6. Pour soutenir que la condition d’urgence posée par les dispositions citées au point 5 est remplie, M. B… fait valoir que la mesure est susceptible d’être mise à exécution à tout instant, le forçant, ainsi, à se séparer de son épouse française et le privant de son activité professionnelle. Toutefois, l’intéressée n’a fait l’objet d’aucune mesure d’assignation à résidence ou de placement en rétention de nature à faciliter l’exécution d’office de cette mesure et a attendu plus d’un mois avant de saisir le tribunal, la décision ayant été notifiée le 4 août 2025. Surtout, M. B… ne dispose, indépendamment de la mesure qu’il critique, d’aucun droit à se maintenir en France et à y travailler, dès lors que, comme rappelé au point 1, il fait l’objet d’un refus de séjour et d’une obligation de quitter le territoire français pris le 20 décembre 2023. En outre, en l’état des pièces du dossier, sa nouvelle demande d’admission au séjour reçue par l’administration le 26 mai 2025 a donné lieu à un rejet implicite quatre mois plus tard. Dans ces conditions, les effets de la décision en litige sur la situation personnelle de M. B… ne justifient pas que son exécution soit suspendue, en admettant que soit remplie la condition de l’existence d’un doute sérieux sur sa légalité. Par suite, les conclusions aux fins de suspension de la requête doivent être rejetées. Par voie de conséquence, M. B… ayant la qualité de partie perdante dans la présente instance de référé, ses conclusions aux fins qu’une somme soit mise à la charge de l’Etat sur le fondement de l’article 37 de la loi du 10 juillet 1991 ou de l’article L 761-1 du code de justice administrative doivent être rejetées.
O R D O N N E :
Article 1er : M. A… B… est admis provisoirement à l’aide juridictionnelle.

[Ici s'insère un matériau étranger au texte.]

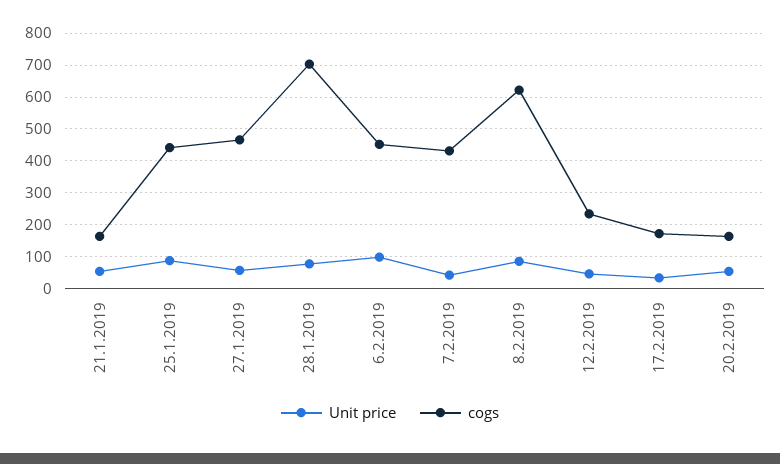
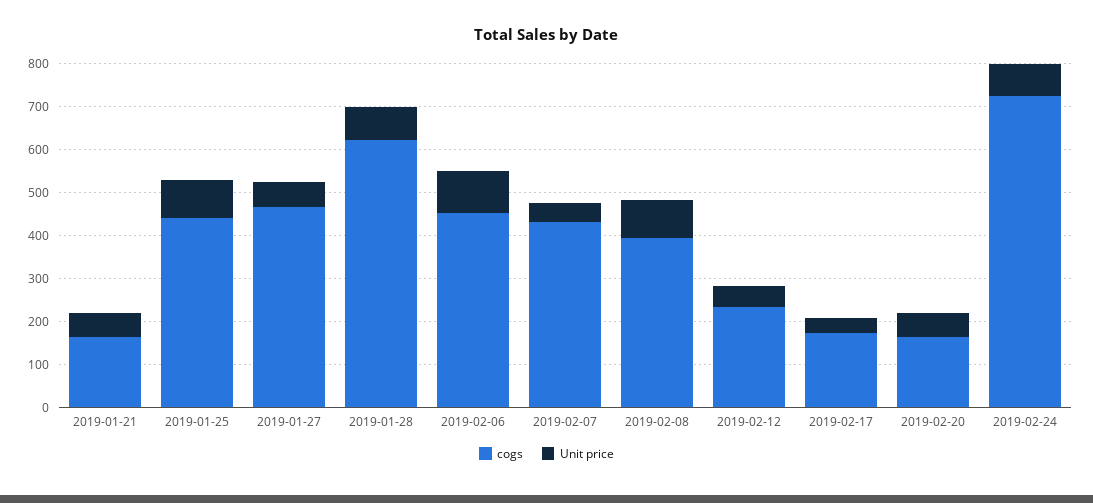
cogs, 28.1.2019: 700 -> 620
cogs, 8.2.2019: 620 -> 400
cogs, 2019-02-24: none -> 720
Unit price, 2019-02-24: none -> 80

Article 2 : Le surplus des conclusions de la requête de M. B… est rejeté.
Article 3 : La présente ordonnance sera notifiée à M. A… B…, à Me Gamze Nejat et au ministre d’Etat, ministre de l’intérieur.
Copie en sera adressée au préfet de la Seine-Maritime.
Fait à Rouen, le 6 octobre 2025.
La juge des référés, Le greffier,
C… H. TOSTIVINT
La République mande et ordonne au ministre d’Etat, ministre de l’intérieur en ce qui le concerne ou à tous commissaires de justice à ce requis en ce qui concerne les voies de droit commun contre les parties privées, de pourvoir à l’exécution de la présente décision.